Media contact

Lauren Martin
Andrew & Renata Kaldor Centre for International Refugee Law
9385 9639, 0407 393 070
lauren.martin@unsw.edu.au

Turning back boats of asylum seekers is neither compliant with international law nor viable as a long-term strategy, according to a new Policy Brief from UNSW’s Kaldor Centre for International Refugee Law. 

The interdiction of asylum seekers at sea: Law and (mal)practice in Europe and Australia examines the military-led border security approaches in Australia (Operation Sovereign Borders) and the European Union (Operations Sophia and Triton) against standards set by international law.

A detailed picture of non-compliance emerges: these deterrence operations do not accord with the UN Convention on the Law of the Sea, the Search and Rescue Convention, the Safety of Life at Sea Convention, the Refugee Convention, or the core international human rights treaties.

The resulting EU and Australian policies neglect human rights and jeopardise the principle of non-refoulement, which prohibits States from sending people to any country where they face a risk of persecution, ill-treatment or other serious harm. 

Furthermore, these legally dubious operations compound, rather than resolve, maritime movements of asylum seekers. Deterrence responses ignore the “push factors” that underpin their flight; intercepted vessels typically carry people from war-ravaged, refugee-producing countries.  

Policy Brief author Dr Violeta Moreno-Lax says: “Deterrence policies do not really ‘save lives’. They hamper desperate people fleeing war and persecution from finding safety. If the political will to save lives really existed, then governments in both hemispheres would replace the current securitised approach with a comprehensive, protection-centred vision.”  

The Director of the Kaldor Centre, Scientia Professor Jane McAdam, says: “This Policy Brief highlights why a principled, legal approach to protection is needed if lives are to be saved and refugees are to find safety and security. Deterrence simply shifts the problem out of (our) sight; it doesn’t address the underlying protection needs.” 
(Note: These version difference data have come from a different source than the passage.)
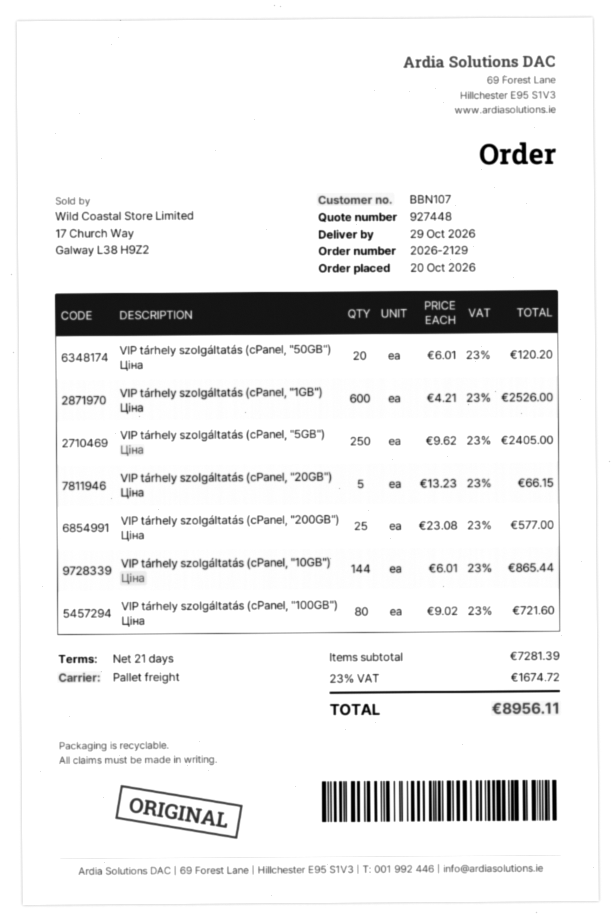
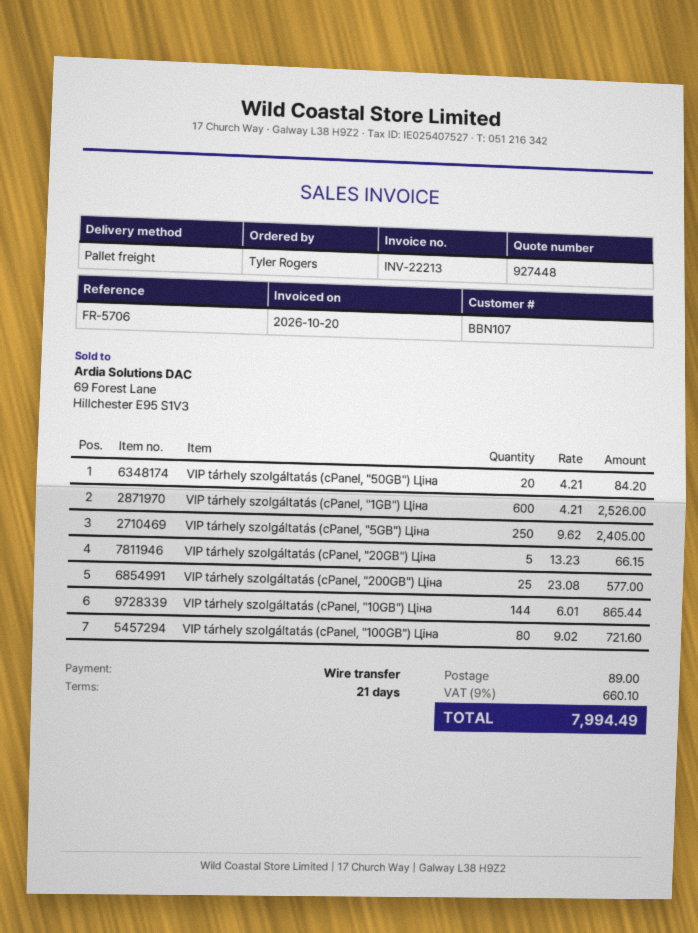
VIP tárhely szolgáltatás (cPanel, "50GB") Ціна: 20 x 6.01 = 120.20 -> 20 x 4.21 = 84.20
shipping: none -> 89.00
tax: 23% = 1674.72 -> 9% = 660.10
total: 8956.11 -> 7994.49

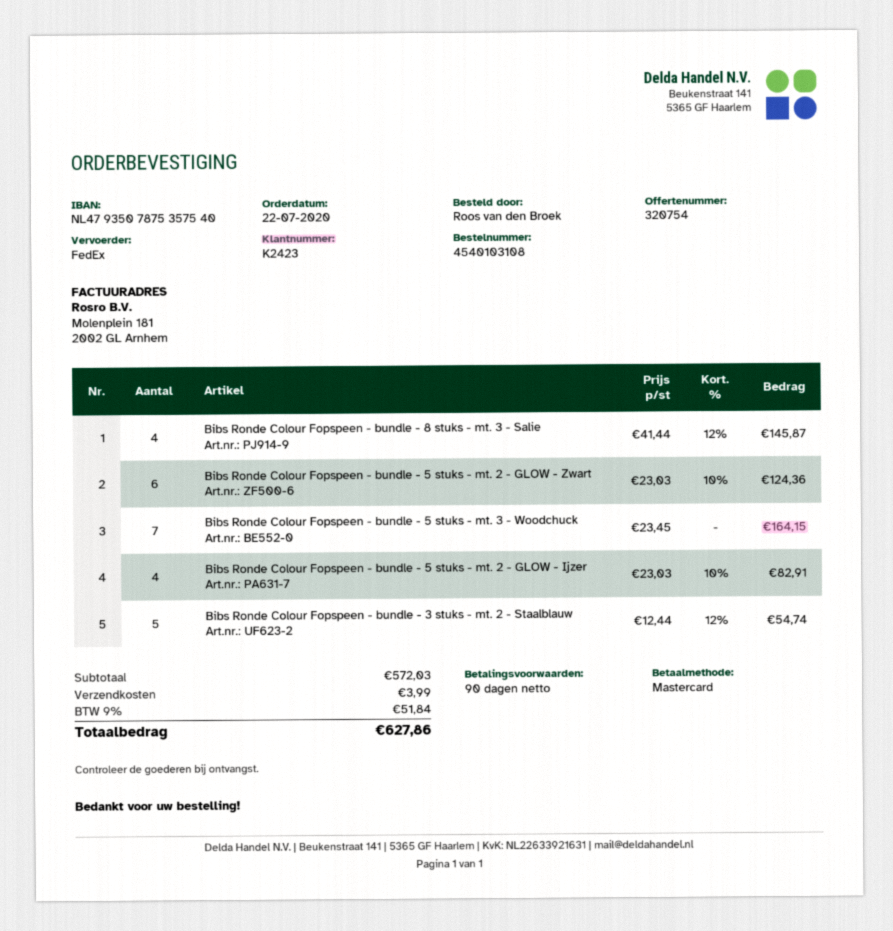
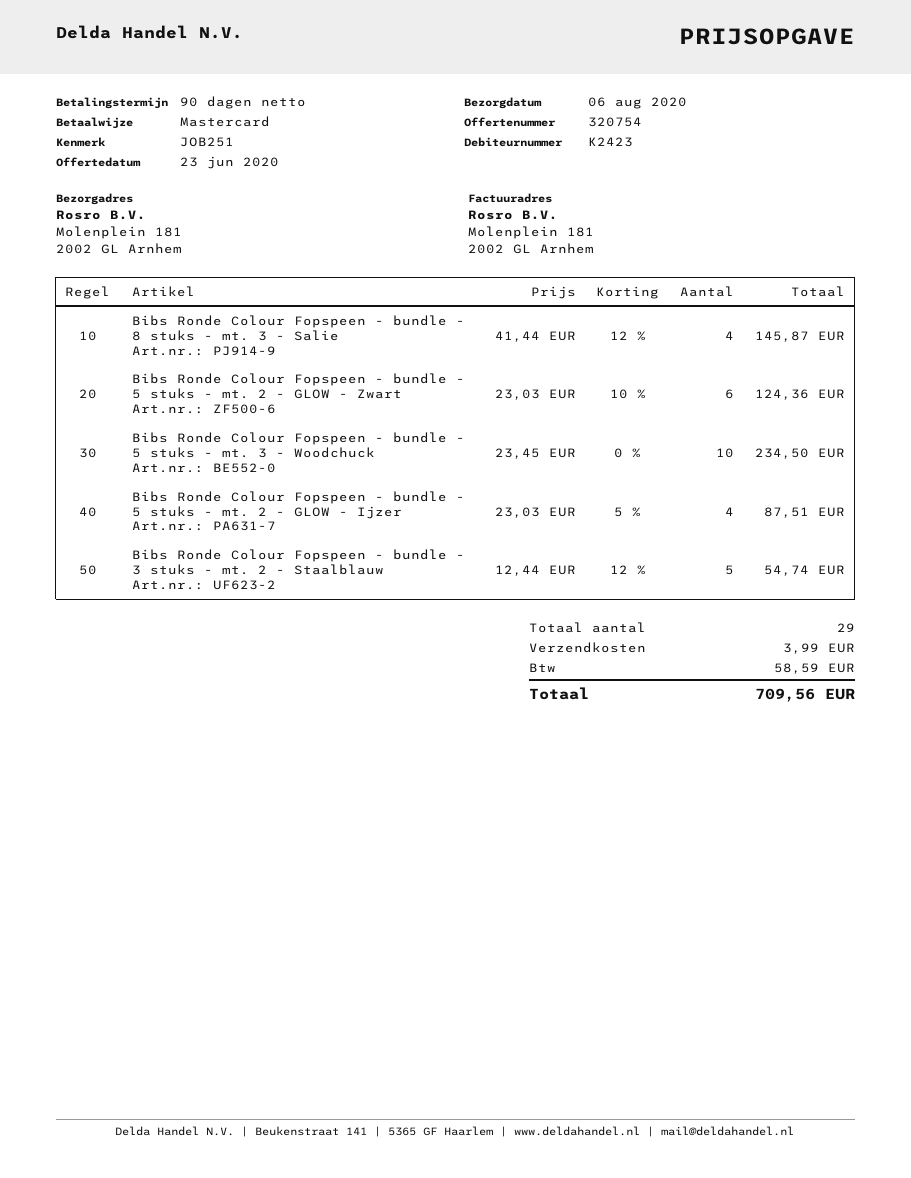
Bibs Ronde Colour Fopspeen - bundle - 5 stuks - mt. 3 - Woodchuck: 7 x 23.45 = 164.15 -> 10 x 23.45 = 234.50
Bibs Ronde Colour Fopspeen - bundle - 5 stuks - mt. 2 - GLOW - Ijzer: 4 x 23.03 - 10% = 82.91 -> 4 x 23.03 - 5% = 87.51
tax: 51.84 -> 58.59
total: 627.86 -> 709.56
The new Kaldor Centre Policy Brief outlines what Europe and Australia must do to comply with international law, including the need to:

  • conduct genuine search and rescue missions;
  • avoid direct/automatic returns to countries of origin/transit countries;
  • allow disembarkation in their territories so that individual refugee claims can be assessed;
  • embrace a comprehensive approach that accords with international law obligations, including the right to life, the prohibition on arbitrary detention and the principle of non-refoulement; and
  • open up alternative pathways to ensure safe and legal access to Europe and Australia in humane conditions. This would help stop asylum seekers from having to resort to smuggling/trafficking rings; reduce fatalities at sea; and allow for more orderly arrivals.

About the author: Dr Violeta Moreno-Lax is Lecturer in Law, founding Director of the Immigration Law programme, and inaugural Co-Director (2014-16) and Co-Founder of the Centre for European and International Legal Affairs at Queen Mary University of London. She is also a Fellow of the Centre for European Law of King’s College London, EU Asylum Law Coordinator at the Refugee Law Initiative of the University of London, Co-Chair of The Refugee Law Observatory, Convener of the Society of Legal Scholars Migration Law Section, and a member of the Steering Committee of the Migration Law Network. Since January 2016, she has been on the Editorial Board of the European Journal of Migration and Law. She has published widely on international and European refugee and migration law, and regularly acts as an expert consultant for EU institutions and organisations in the field. 

Read the full Policy Brief, The interdiction of asylum seekers at sea: Law and (mal)practice in Europe and Australia 

Read the Kaldor Centre Factsheet on Australia’s turnback policy, Turning back boats.

Read the Expert Roundtable Report, Where to from here, which discusses protection at sea. 

Listen to the podcast All At Sea, with an expert panel discussing the law, policy and practice of turning back boats in Europe, the United States and Australia. 

The Andrew & Renata Kaldor Centre for International Refugee Law at UNSW is the world’s first and only research centre dedicated to the study of international refugee law. The Centre was founded in October 2013 to undertake rigorous research and contribute to public policy involving the most pressing displacement issues in Australia, the Asia-Pacific region and the world.